Graphic Arts Media

Celebrating the Proud History of Printing

Formerly called the Mackenzie Heritage Printery Museum, it was renamed to include the history of newspapers in Canada. The museum welcomed its latest corporate sponsor, the Canadian Newspaper Association (CNA), a non-profit organization of 84 English and French dailies dedicated to ensuring a free national press.

The museum’s featured exhibit, “Canada’s Newspaper Story,” traces the evolution of the nation’s newspapers since 1762. Among other things, the exhibit outlines the heroic struggle of Canada’s earliest printers to best serve the public’s interest rather than only the self-serving notices of government.

The limestone building housing the museum – once home to rebel editor, William Lyon Mackenzie – is itself a monument to freedom of the press.
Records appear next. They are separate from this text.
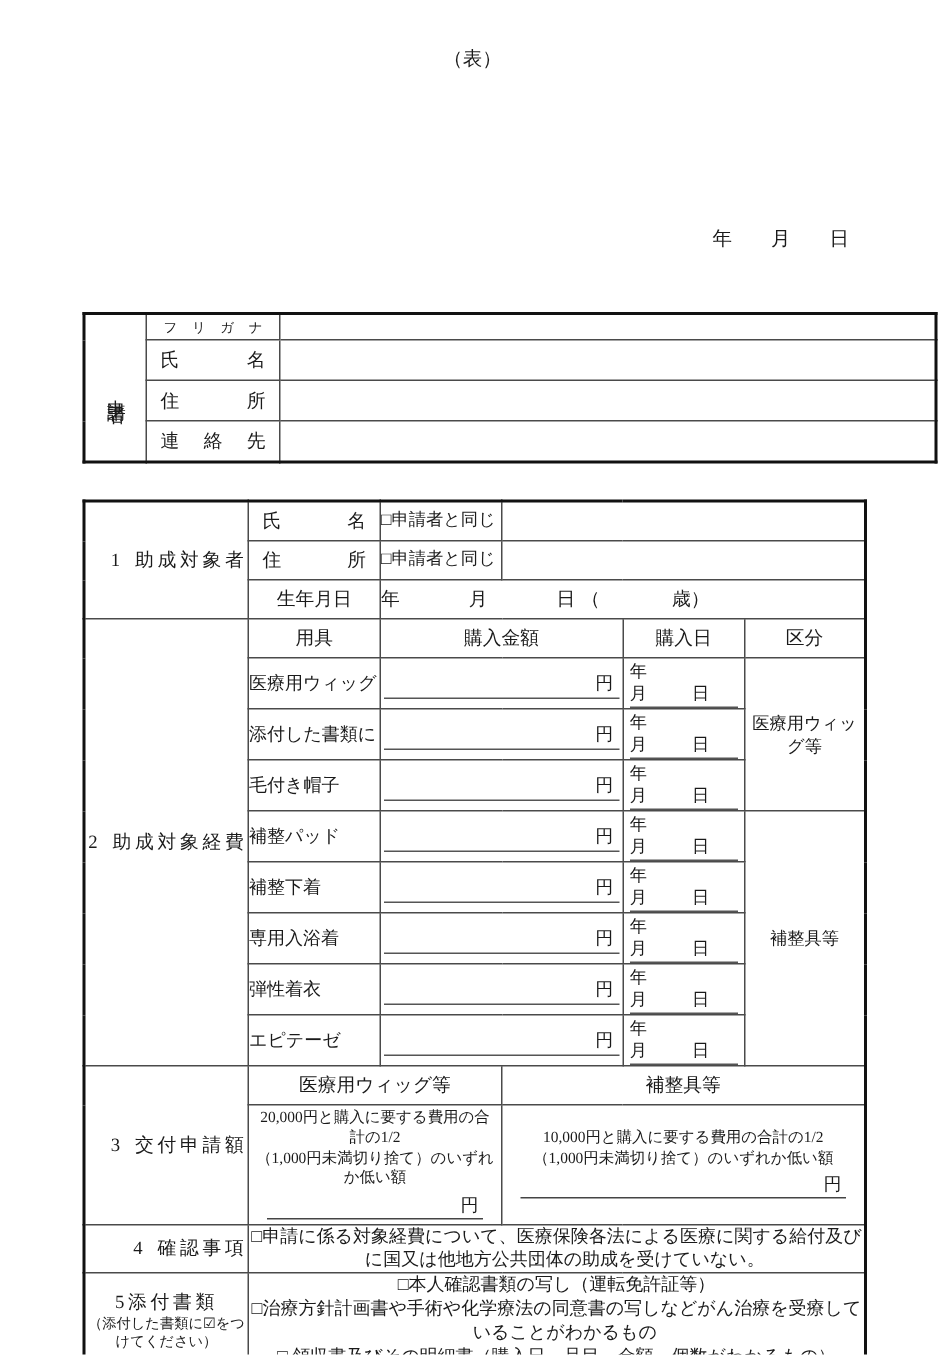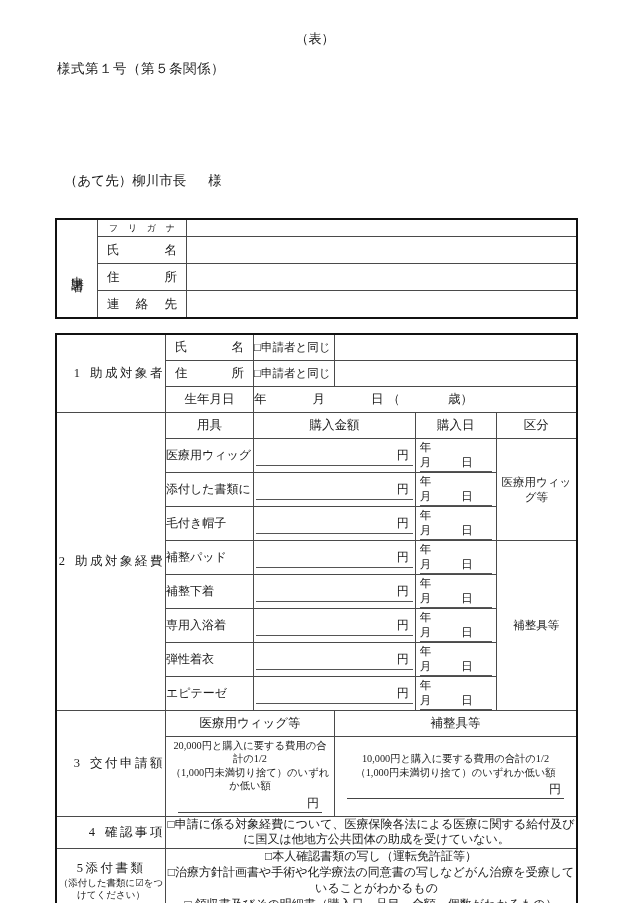--- a/index.html
+++ b/index.html
@@ -233,7 +233,6 @@
 <div class="page">
 
   <div class="hdr-omote">（表）</div>
-  <div class="hdr-formno">様式第１号（第５条関係）</div>
 
 
   <div class="hdr-ate">

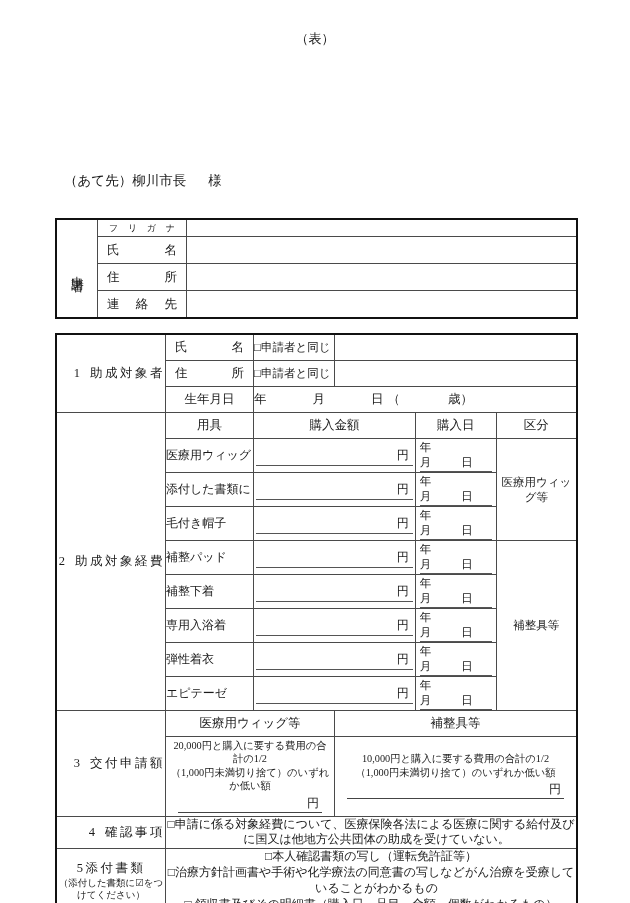--- a/index.html
+++ b/index.html
@@ -234,6 +234,9 @@
 
   <div class="hdr-omote">（表）</div>
 
+  <div class="hdr-date">
+    <span class="y">年</span><span class="m">月</span><span class="d">日</span>
+  </div>
 
   <div class="hdr-ate">
     <span>（あて先）柳川市長</span><span class="sama">様</span>

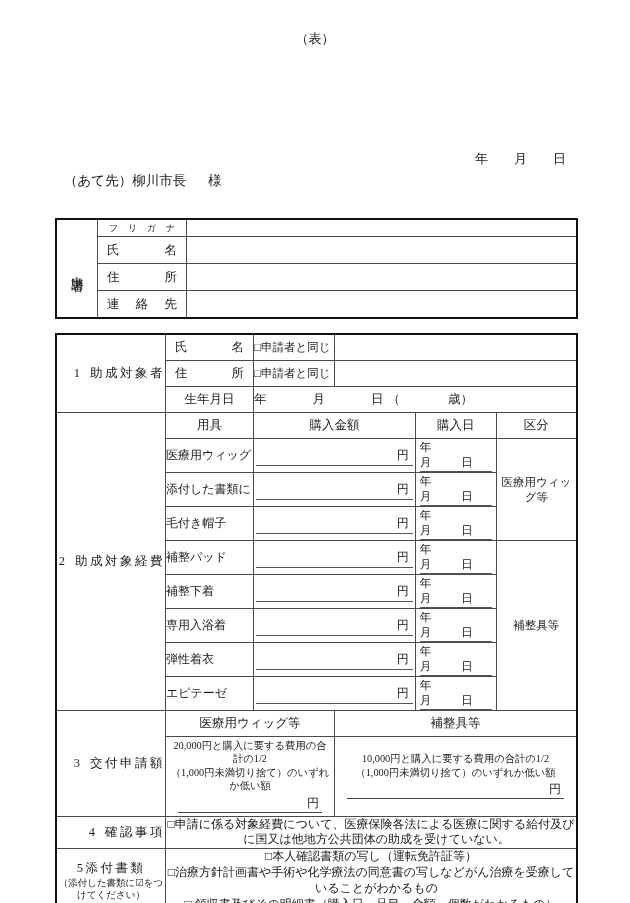--- a/index.html
+++ b/index.html
@@ -238,9 +238,6 @@
     <span class="y">年</span><span class="m">月</span><span class="d">日</span>
   </div>
 
-  <div class="hdr-ate">
-    <span>（あて先）柳川市長</span><span class="sama">様</span>
-  </div>
 
 
   <table class="frm outer" id="applicant-table">

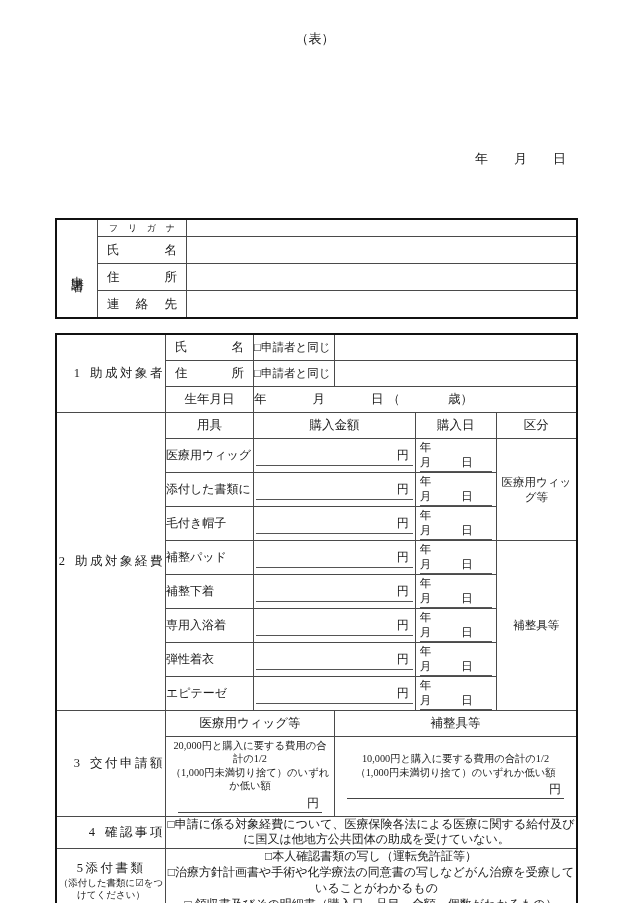--- a/index.html
+++ b/index.html
@@ -90,9 +90,9 @@
 
   
   #applicant-table {
-    top: 218px;
+    top: 208px;
     left: 55px;
-    width: 523px;
+    width: 570px;
   }
   #applicant-table td { height: 26px; }
   .vert-label {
Mackenzie first published The Colonial Advocate from this building, a newspaper that began his career of activism to reform the government, leading to his ill-fated Upper Canada Rebellion of 1837.

In the photo of the Printery, there is a pillar-style monument to General Isaac Brock that was erected on the Niagara Escarpment during Mackenzie’s time. When the monument’s cornerstone was laid, a bottle containing a copy of Mackenzie’s Colonial Advocate was placed inside. But when Sir Peregrine Maitland, Lieutenant Governor of Upper Canada, heard of this, he stopped the monument’s construction and removed what he called a “colonial rag.”
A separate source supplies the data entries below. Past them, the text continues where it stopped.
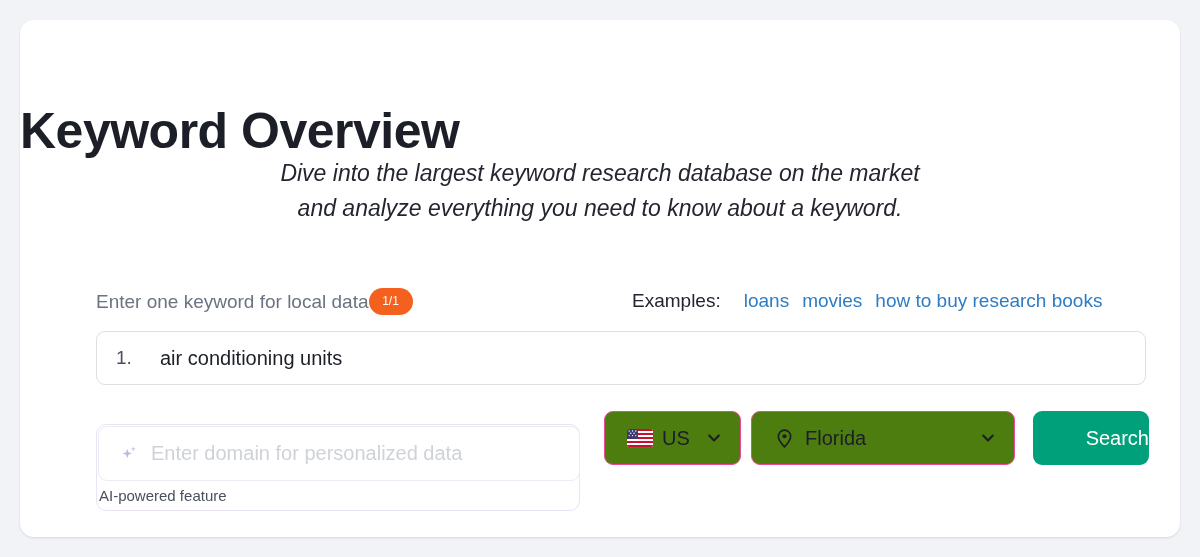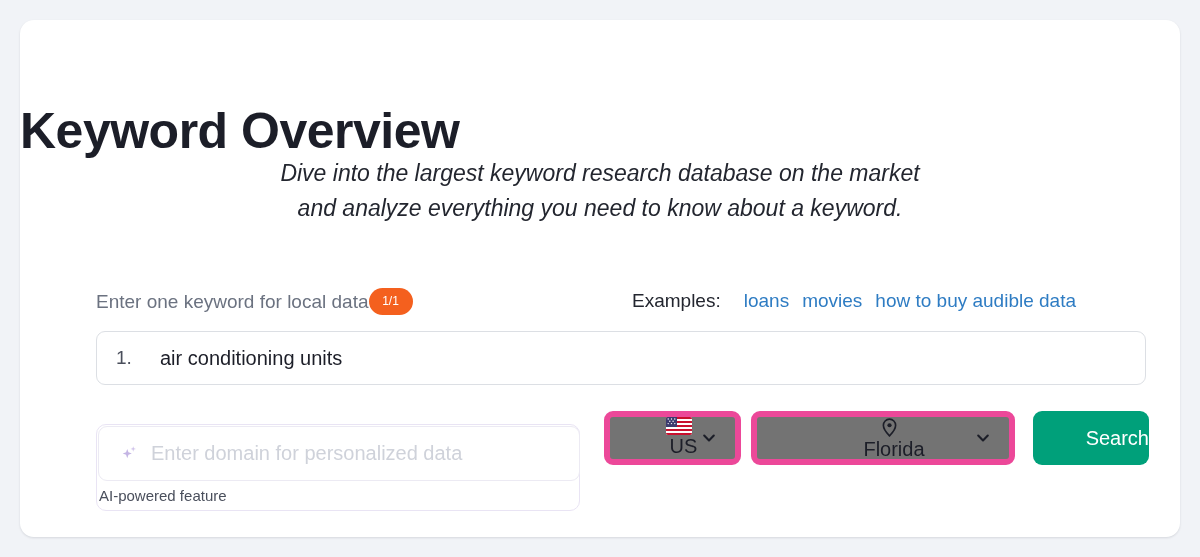--- a/index.html
+++ b/index.html
@@ -288,7 +288,7 @@
       <span class="examples-label">Examples:</span>
       <a class="example-link" href="#">loans</a>
       <a class="example-link" href="#">movies</a>
-      <a class="example-link" href="#">how to buy audible data</a>
+      <a class="example-link" href="#">how to buy research books</a>
     </div>
 
     <div class="keyword-field">

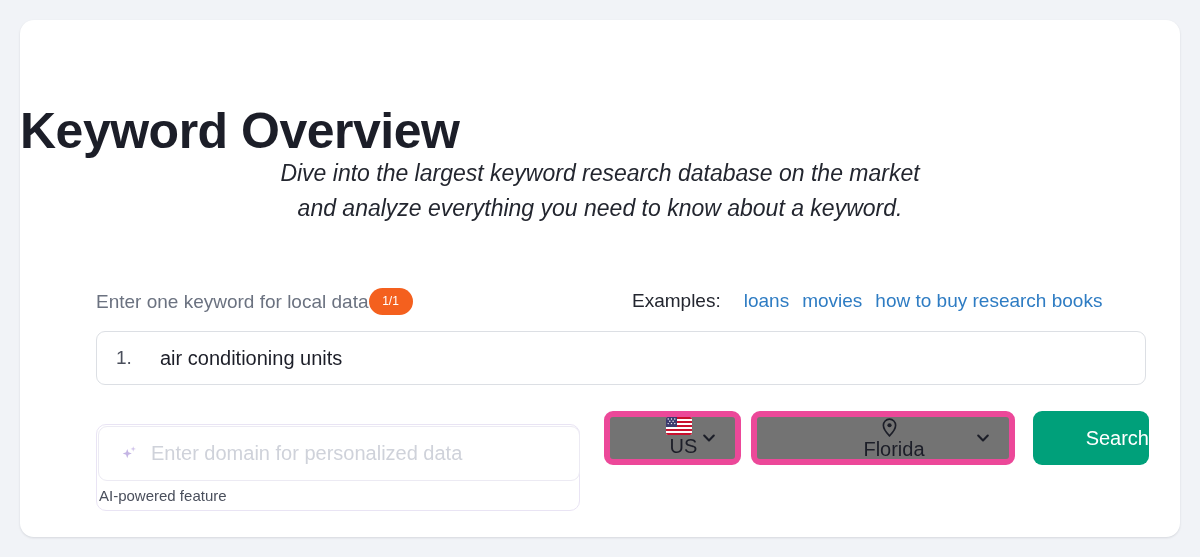--- a/index.html
+++ b/index.html
@@ -198,13 +198,12 @@
     position: absolute;
     box-sizing: border-box;
     height: 54px;
-    border: 6px solid #ec4899;
+    border: 1px solid #ec4899;
     border-radius: 9px;
-    background: #737373;
+    background: #4d7c0f;
     display: flex;
     align-items: center;
     cursor: pointer;
-    flex-direction: column;
   }
   .country-select {
     left: 508px;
Much later, when the tide turned in favour of a free press, the Niagara Historical Society proclaimed Mackenzie’s former home “the birthplace of responsible government.” Eventually the building became Canada’s only working printing museum, owned and operated by the Niagara Parks. Since 1993 the museum has held annual exhibits to highlight the contribution of printing to Canada’s economy and culture.

The gem of the Printery’s permanent collection is an English Common Press, built in the 1760s, and used by Louis Roy to print Upper Canada’s first newspaper. The museum also boasts eight working historic presses, such hot-type technology as an operating Linotype and Ludlow type casters, and the restored lithography studio of Canadian artist Frederick Hagan. On any day you visit the Printery, you can try your hand at typesetting using their vintage equipment.

August Fair Celebrates Book Arts
Once a year you can witness the production of a book from start to finish, when the museum hosts its yearly, Bartholomew-Tide Book Arts Fair. The eighth annual fair takes place on Saturday, August 16, 2003 with printmakers, bookbinders, papermakers and related artisans on site to demonstrate their crafts. Private and small press publishing houses will also be represented.

The Printery holds its annual Book Arts Fair to commemorate the feast day of St. Bartholomew, the patron saint of printers. For early printers, the 24th of August Bartholomew-Tide celebration was a festival of lights, marking the time when printers and compositors went back to working long hours by candlelight.